I was living in the Hampton Roads, Virginia, area, age 40, in my first year as Associate Editor for the Norfolk Virginian-Pilot, writing editorials, columns and book reviews, all very happily. I belonged to no church, but I lived, or tried to live, according to my silent prayer, “Dear God, show me the way.” There are many worse ways to live. Indeed, at my best I live that way now, though I define things differently. (As usual, religious experience unites; religious opinions divide.) Yet whenever I sat down to work on the novel whose first-draft I had written eight years before, or on my study of “Thoreau and Mr. Emerson,” begun even earlier, I dried up. And I had other problems, including my marriage and, notably, my health.

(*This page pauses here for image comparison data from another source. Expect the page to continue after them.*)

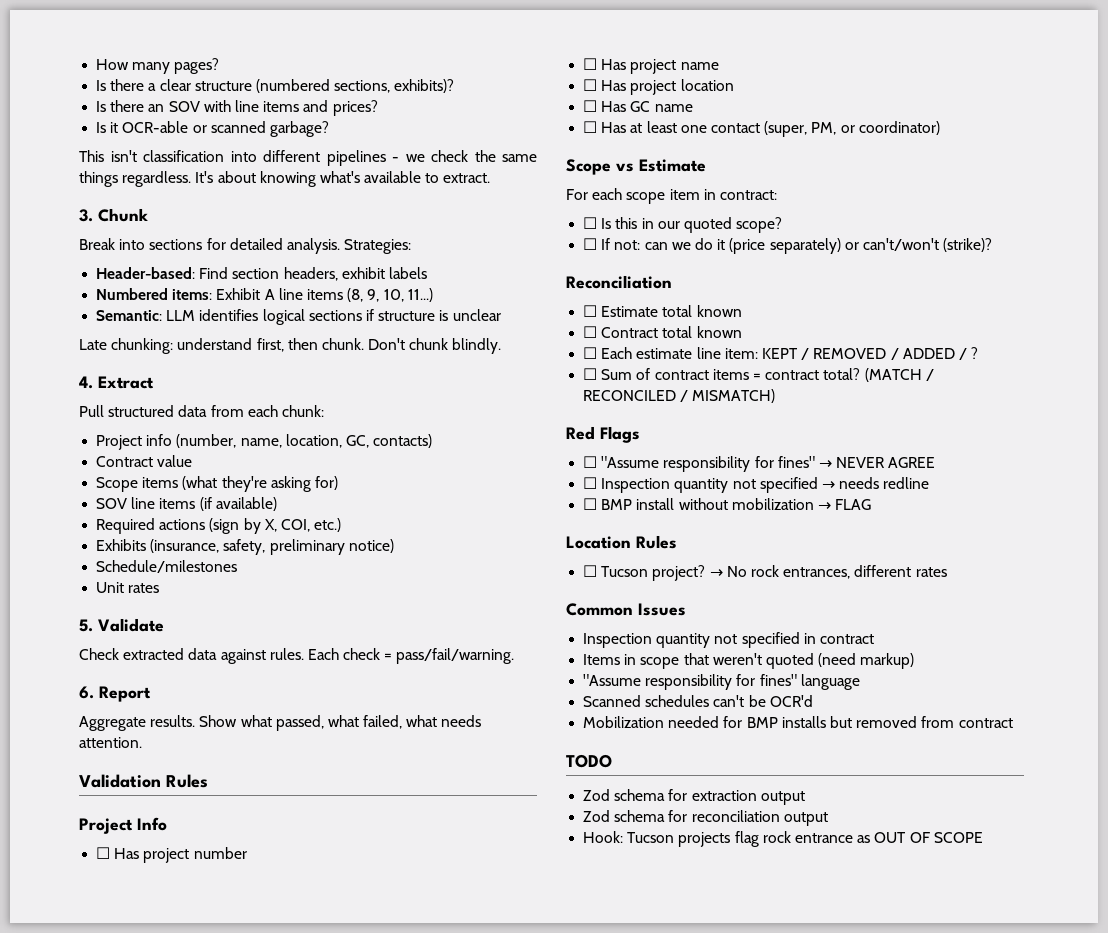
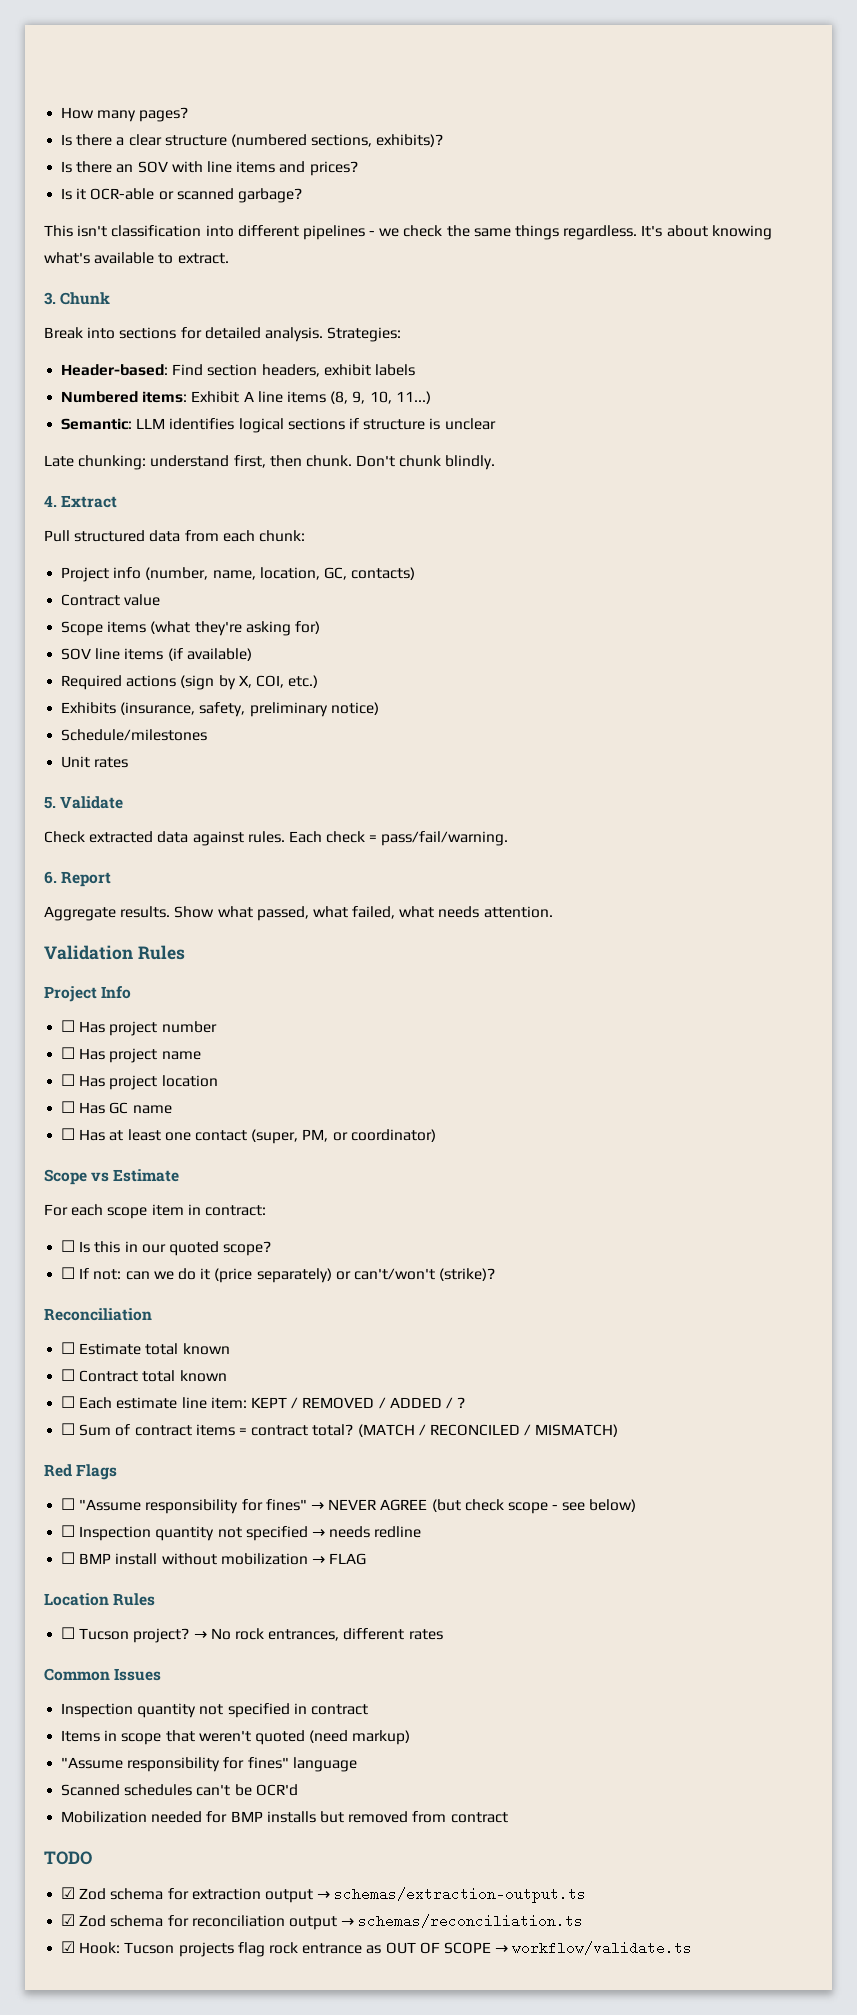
- ☐ "Assume responsibility for fines" → NEVER AGREE
+ ☐ "Assume responsibility for fines" → NEVER AGREE (but check scope - see below)
- Zod schema for extraction output
- Zod schema for reconciliation output
- Hook: Tucson projects flag rock entrance as OUT OF SCOPE
+ ☑ Zod schema for extraction output → schemas/extraction-output.ts
+ ☑ Zod schema for reconciliation output → schemas/reconciliation.ts
+ ☑ Hook: Tucson projects flag rock entrance as OUT OF SCOPE → workflow/validate.ts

I was experiencing chronic intense back pain. Any little thing, like building a cold frame for some lettuce seedlings, reduced me to near-immobility. I couldn’t sit, stand or lie down comfortably. My chiropractor sent me to get x-rays, and one Tuesday she showed me the x-ray films. They showed a thinning of pads in the hips, which was pretty serious, and heavy deposits of calcium on the bones: On the x-rays it looked like frosting! And nothing could be done to remove it. It looked like I was beginning to become an old man, and I was only 40. So along with the pain came depression, of course — I not realizing that this was the low point.
My wife suggested that I might want to watch “Out on a Limb,” actress Shirley MacLaine’s two-part TV special. I dislike and distrust television, and I didn’t have any particular interest in Shirley MacLaine’s spiritual searchings. But I was in pain, without anything better to do. Why not watch a little TV? So I watched the first night’s program. The longer it went, the more intensely interested I got — and the damnedest thing happened.
When I got up at 11 p.m. to go to bed, I suddenly realized that for the first time in days, my back didn’t hurt! What’s more — to jump the gun on the story — the arthritis of the spine disappeared, and never troubled me again. I had years of back pain yet ahead, but never again from arthritis.
It would be years before I learned the “how” of what had happened, but even at the time I took it as a wake-up call. Thinking I was leading a God-centered life, I had still let externals distract me. No wonder I felt like I was dying! I decided to go to the first of the Higher Self Seminars, which (in honor of Edgar Cayce) was going to be held in nearby Virginia Beach. It would cost $300, no small amount for us then, but I decided to take the chance that it would be worthwhile. After all, that was quite a wake-up call. And so I was one of the 600-plus people who filed into the Cavalier Hotel in Virginia Beach Saturday morning.
The newspaper ad had said that the seminar would offer: “Group meditations, techniques in visualization, chakra-raising sessions, questions and answers relating to past-life recognition, how we create our own reality, and the final connection with the Higher Self.” I saw, clearly enough, the expert manipulation that had been used in the wording of the ad, but reading it again all these years later, I judge that what she offered is what she delivered. And she delivered it, as a seasoned show-biz professional, by knowing not only how to employ sound-effect techniques but how to mobilize and use group energy. In the very first visualization exercise, her voice led us to visualize crossing a river to where the Higher Self would be waiting. To my astonishment, there indeed was an image, one I never would have consciously chosen.
My Higher Self appeared as a unicorn! A unicorn, a magical, mythological beast. For the first time, I realized why my father–who could be symbolized as a loyal, dependable work horse–had always been so dismissive of my beliefs. He thought I was “really” a horse too–and what was he to make of a horse who thought he was a unicorn? My unworldliness had worried him. By telling me (against my active resistance) “the way things are,” he had tried to protect me. The gift of the situation, besides all the practical things he did teach me, was that living with him provided me with protection against (that is, understanding of) skeptics and cynics.
On the other hand — I realized that weekend — I’m not a horse. I am what I am! I am different, and that the difference is to be prized. This visualization, more than any single event in my life, removed my shame and doubt about who and what I was.
I had asked myself in my journal, that morning, what I wanted from the seminar, and after some false starts had decided that “what I’d chiefly want is to be spiritually, physically, mentally whole. I’m so tired of being a fragment, and a crippled fragment at that.” That weekend of healing brought me part-way toward wholeness (which means, health). I got something of what I wanted.